+++ Available data

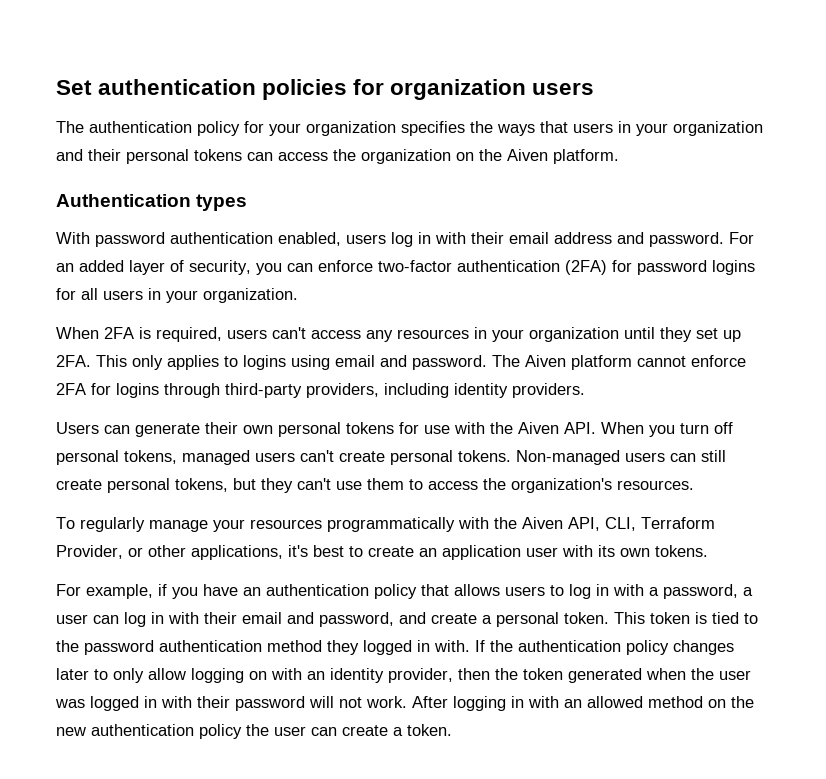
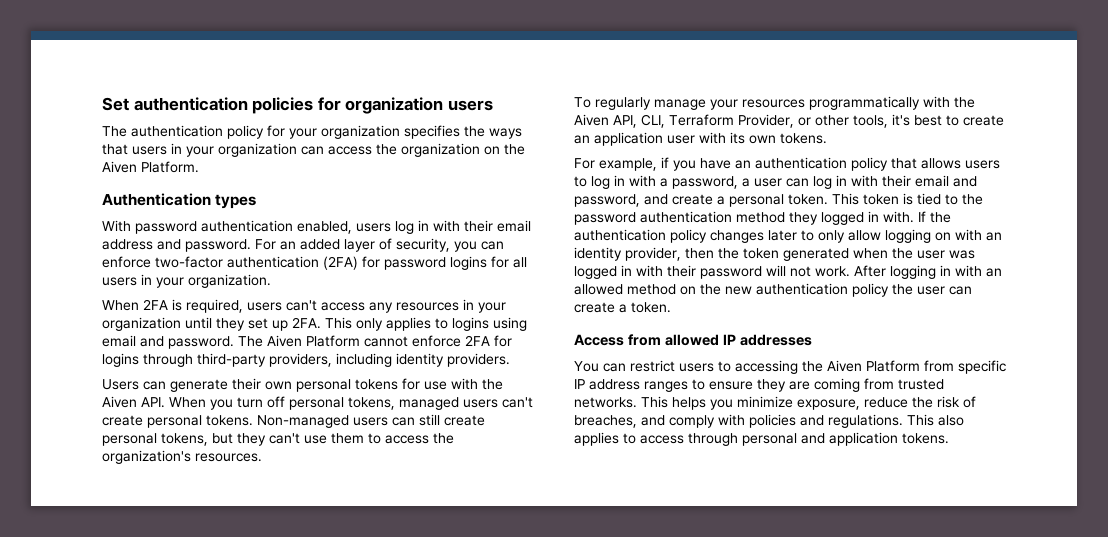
- The authentication policy for your organization specifies the ways that users in your organization and their personal tokens can access the organization on the Aiven platform.
+ The authentication policy for your organization specifies the ways that users in your organization can access the organization on the Aiven Platform.
- The Aiven platform cannot enforce 2FA for logins through third-party providers, including identity providers.
+ The Aiven Platform cannot enforce 2FA for logins through third-party providers, including identity providers.
- To regularly manage your resources programmatically with the Aiven API, CLI, Terraform Provider, or other applications, it's best to create an application user with its own tokens.
+ To regularly manage your resources programmatically with the Aiven API, CLI, Terraform Provider, or other tools, it's best to create an application user with its own tokens.
+ Access from allowed IP addresses
+ You can restrict users to accessing the Aiven Platform from specific IP address ranges to ensure they are coming from trusted networks. This helps you minimize exposure, reduce the risk of breaches, and comply with policies and regulations. This also applies to access through personal and application tokens.

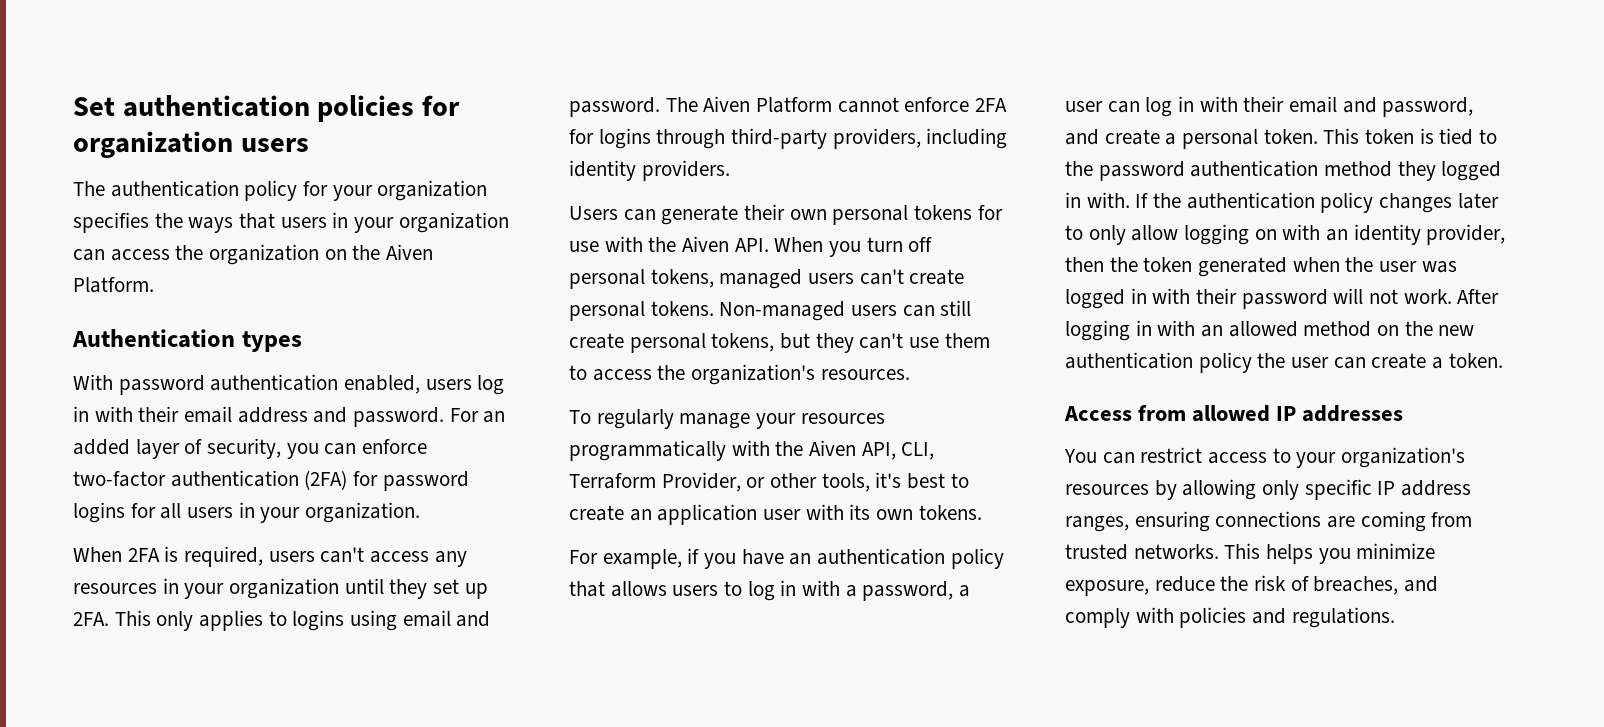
- You can restrict users to accessing the Aiven Platform from specific IP address ranges to ensure they are coming from trusted networks.
+ You can restrict access to your organization's resources by allowing only specific IP address ranges, ensuring connections are coming from trusted networks.
- This also applies to access through personal and application tokens.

++++++

• [What you should do]
Among the entries above, how many lines include "that"? State the number and nothing else.

• [Response area]
2